* _Task statement_
An exact restatement is required. Cover only the lines of the records from the first through the line with "subtotal: 1021.99 -> 1013.99", and skip pictures.

* _Data supplied_
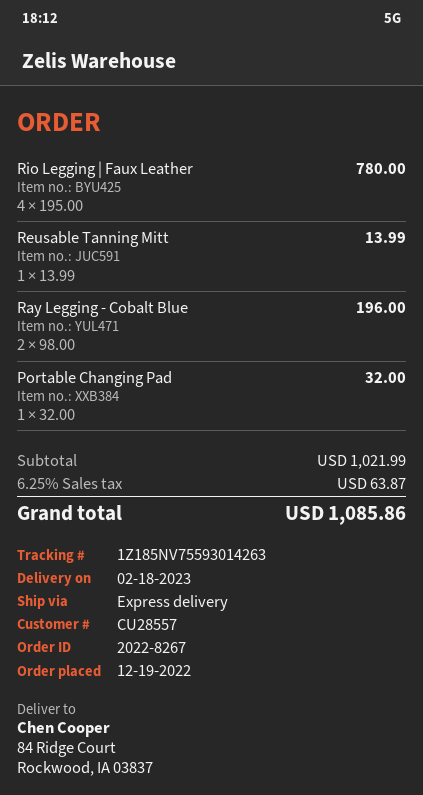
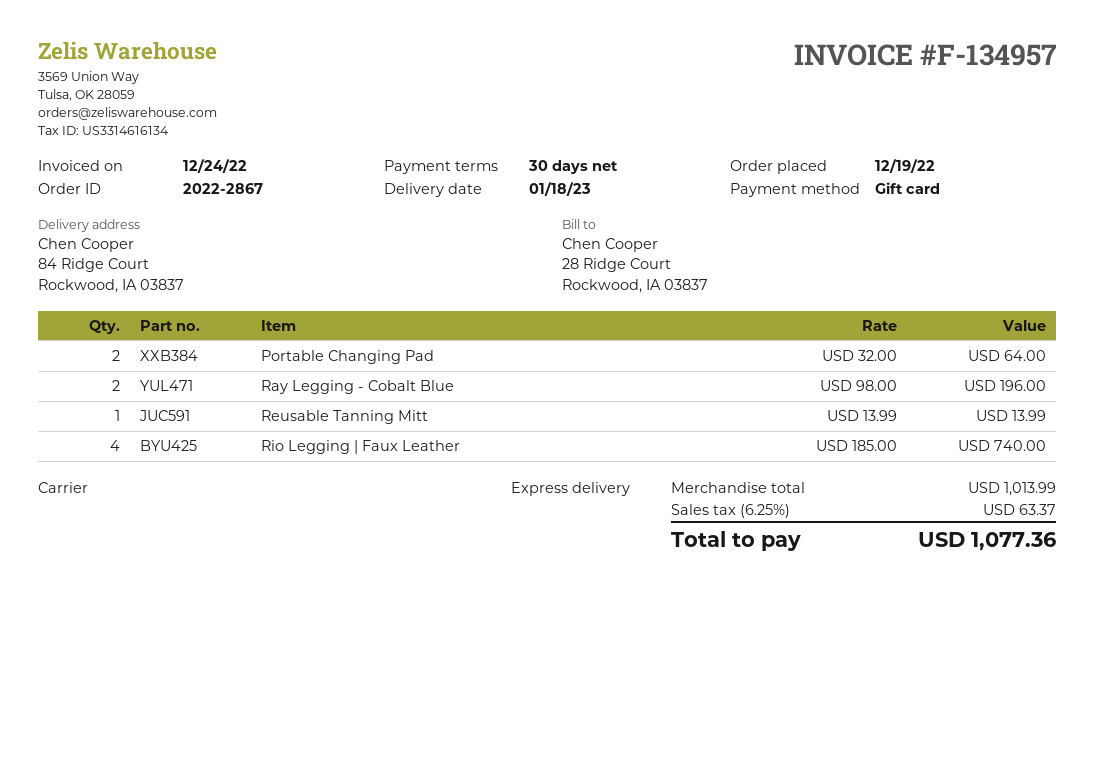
order number: 2022-8267 -> 2022-2867
delivery date: 2023-02-18 -> 2023-01-18
Rio Legging | Faux Leather: 4 x 195.00 = 780.00 -> 4 x 185.00 = 740.00
Portable Changing Pad: 1 x 32.00 = 32.00 -> 2 x 32.00 = 64.00
subtotal: 1021.99 -> 1013.99
tax: 6.25% = 63.87 -> 6.25% = 63.37
total: 1085.86 -> 1077.36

* _Your solution_
order number: 2022-8267 -> 2022-2867
delivery date: 2023-02-18 -> 2023-01-18
Rio Legging | Faux Leather: 4 x 195.00 = 780.00 -> 4 x 185.00 = 740.00
Portable Changing Pad: 1 x 32.00 = 32.00 -> 2 x 32.00 = 64.00
subtotal: 1021.99 -> 1013.99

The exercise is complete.